# Python Basics Training

Welcome to Python!

Python:

* is an open-source programming language
* is very popular for general-purpose programming
    - Highly readable syntax, often reading like regular english
* has a huge open source community, providing tools to perform almost any task
* tends to be faster than R, but it is still an interpreted language. Compiled languages like C, Go, Rust, etc. will all generally perform faster than Python.
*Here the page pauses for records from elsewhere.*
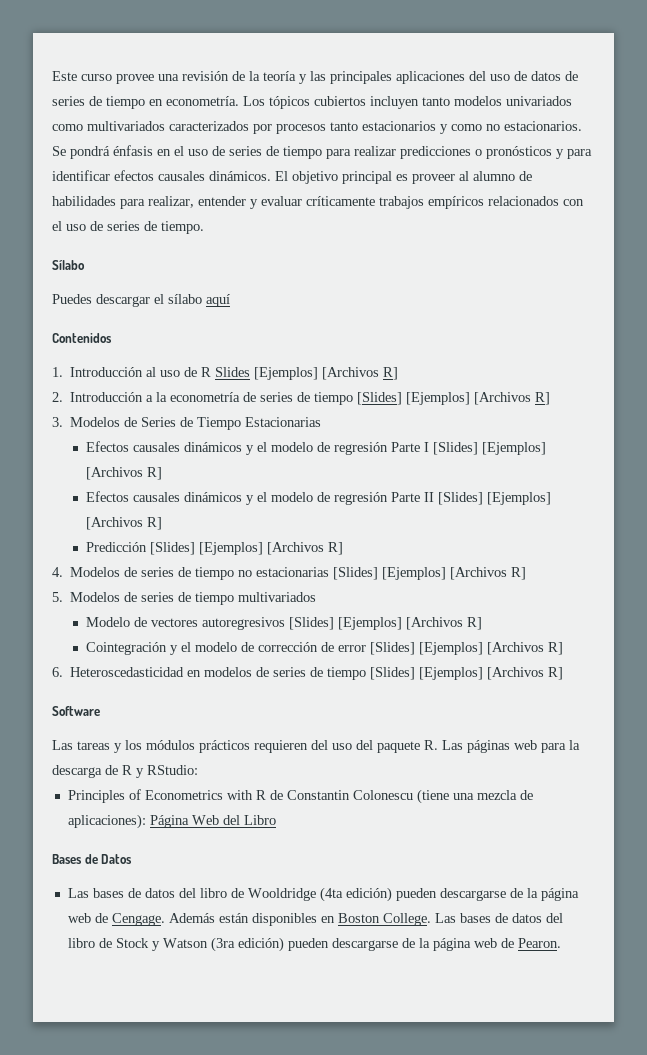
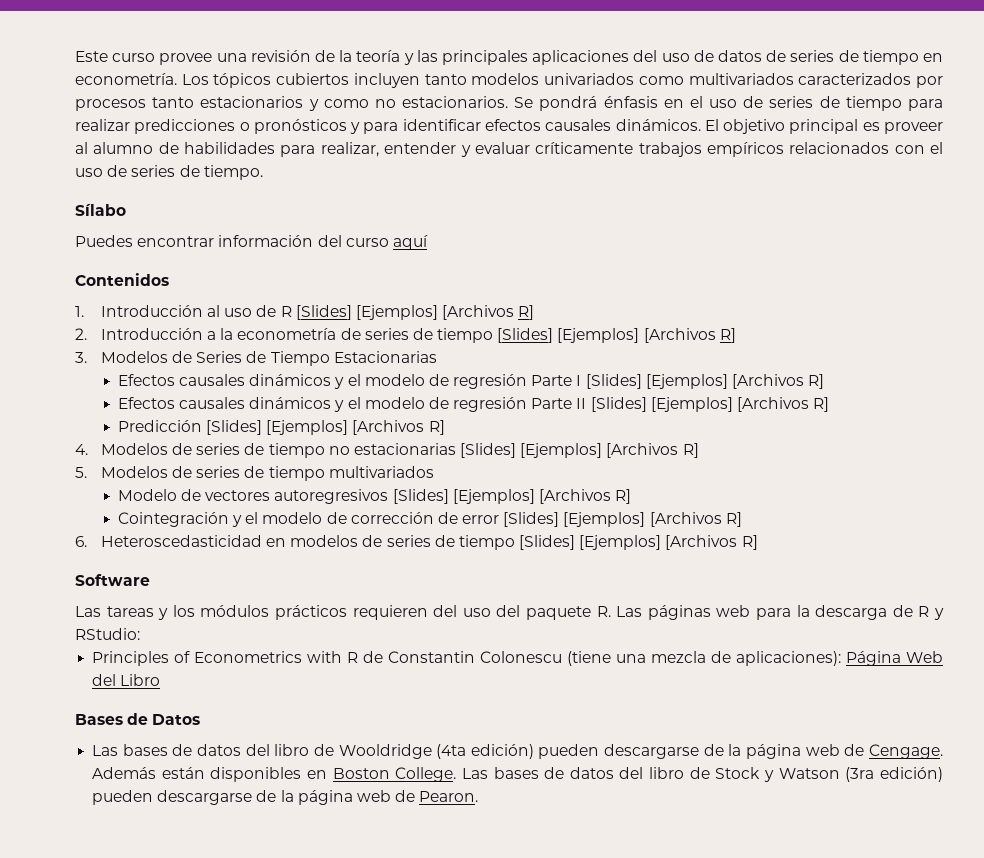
[96,294,202,307] descargar el sílabo -> [137,235,389,247] encontrar información del curso
[215,367,251,377] Slides -> [295,305,352,320] [Slides]

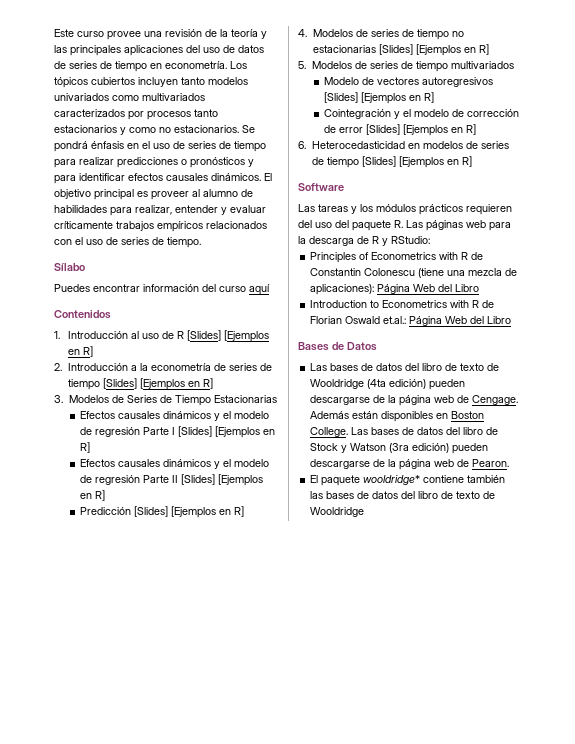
[355,305,515,320] [Ejemplos] [Archivos -> [224,330,270,342] [68,349,81,355] [Ejemplos en
[557,328,716,343] [Ejemplos] [Archivos -> [140,378,201,390] [Ejemplos en
[645,374,805,389] [Ejemplos] [Archivos -> [215,426,276,438] [Ejemplos en
[650,397,810,412] [Ejemplos] [Archivos -> [218,474,264,486] [80,493,93,499] [Ejemplos en
[266,420,425,435] [Ejemplos] [Archivos -> [171,506,232,518] [Ejemplos en
[520,443,679,458] [Ejemplos] [Archivos -> [415,44,476,56] [Ejemplos en
[452,489,611,504] [Ejemplos] [Archivos -> [361,92,422,104] [Ejemplos en
[563,512,722,527] [Ejemplos] [Archivos -> [403,124,464,136] [Ejemplos en
[100,535,262,547] Heteroscedasticidad -> [312,141,406,149] Heterocedasticidad
[579,535,738,550] [Ejemplos] [Archivos -> [399,156,460,168] [Ejemplos en
(161, 680) none -> [310,300,495,308] [310,316,512,326] // Introduction to Econometrics with R de Florian Oswald et.al.: Página Web del Libro
(334, 750) none -> [460,363,500,371] texto de
(479, 796) none -> [310,475,506,486] [310,491,496,499] [310,507,365,517] // El paquete wooldridge* contiene también las bases de datos del libro de texto de Wooldridge

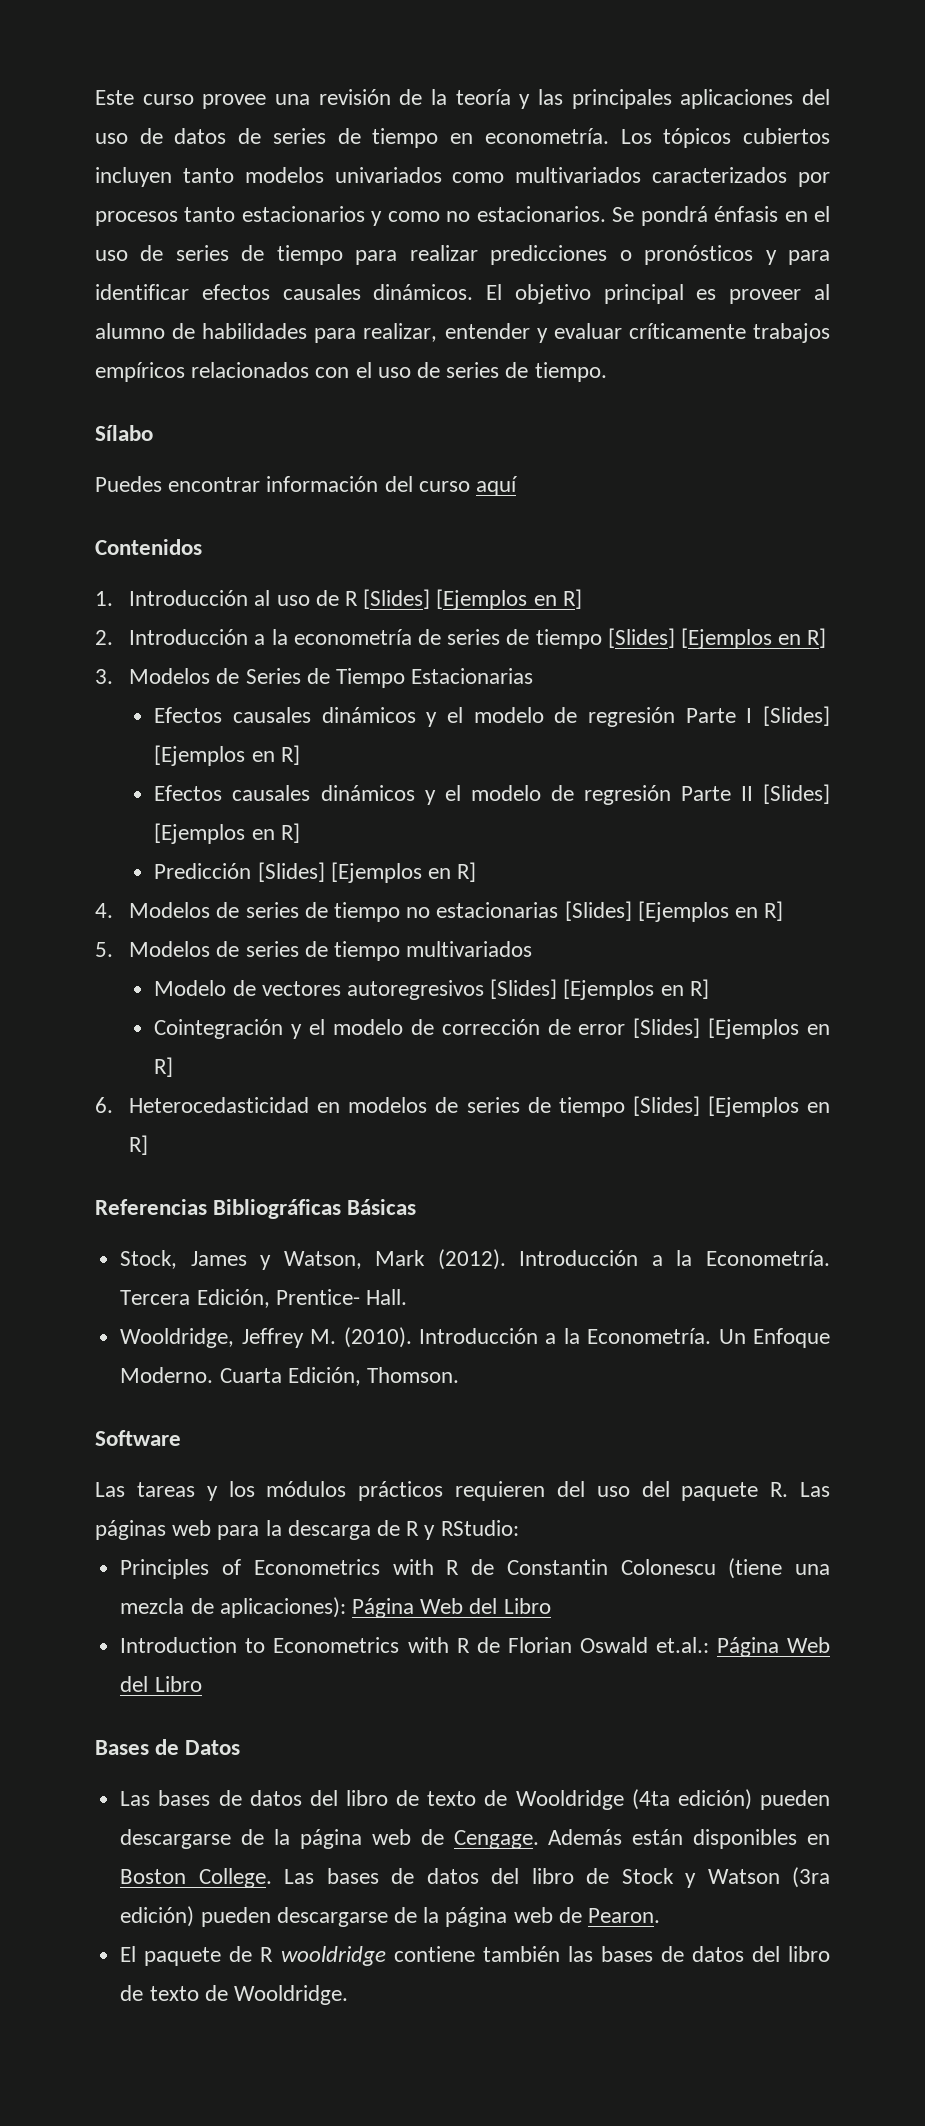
(473, 161) none -> [95,1199,417,1219] [120,1249,831,1270] [120,1289,407,1308] [120,1327,830,1348] [120,1367,459,1386] // Referencias Bibliográficas Básicas // Stock, James y Watson, Mark (2012). Introducción a la Econometría. Tercera Edición, Prentice- Hall. // Wooldridge, Jeffrey M. (2010). Introducción a la Econometría. Un Enfoque Moderno. Cuarta Edición, Thomson.
[363,475,421,485] wooldridge* -> [229,1946,386,1966] de R wooldridge
[310,507,365,517] Wooldridge -> [233,1985,348,2005] Wooldridge.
There isn't one single "RStudio" IDE that is the go-to for writing python. There are 3 standout options at the Board:

- Spyder, the Board has Spyder installed on SALT
    - Versions Spyder Py3 and Spyder4 Py4, running python 3.7.7 and 3.8.8. respectively (but this rarely matters).
    - Spyder5 runs the latest version of Python
    - These are most similar to Rstudio.

* Jupyter notebook
   - The environment used to create this! Very similiar to R Markdown, allowing for markdown to help explain your code as you go.
         * Able to run chunks of code, potentially in any order.
         * File is named `.ipynb` from `.py` (analogous to `.R` -> `.Rmd`, between R and R Markdown).
         * Can be exported to html for embedding in other web products.
         * To open, call `jupyter3 notebook` or `jupyter3 lab` in the linux console inside the directory what you want to work with.

* VS Code
    - Available both on Linux and Windows
    - Is a text editor which means that you can open most scripts in it such as `.inp` files
        - Also means that as long as you install the right extension and interpreter you can write in almost any language in it.
    - A lot of customizability and easy to install extensions
    - Capable of working with `.py` and `ipynb` scripts
    - Can work in the browser https://vscode.dev/ (not recommended)
    
### Helpful Jupyter Notebook Shortcuts


* `ctrl + enter`: runs the code in the current cell
* `shift + enter`: runs the code in the current cell and jumps to the cell below it or creates a new cell below it if there is not yet a cell below
* `esc -> b`: creates a new cell below the current cell (b for below)
* `esc -> a`: creates a new cell above the current cell (a for above)
* `esc -> dd`: deletes the current cell
* `esc -> h`: opens a list of many jupyter notebook shortcuts

# 1 Basic Datatypes

These are some of the datatypes that can be used within Python. They each represent information in different ways. Typically, most mainstream languages have each of these in some form with some naming differences. 

In [None]:
string_example = "I am a string"

integer_example = 7

float_example = 7.49

boolean_example = True

list_example = [7,7.49,"I am a string",True]

tuple_example = (1,2,3)

dictionary_example = {
    "float_example":7.49,
    "string_example":"I am a string",
    "boolean_example":True,
    "list_example":list_example
    }

# Type the variable that you want to print between the ()
print(tuple_example)

## 1.1 Strings

Python only has one type for strings: `str`. All text are strings. There is no `char` type for a single character.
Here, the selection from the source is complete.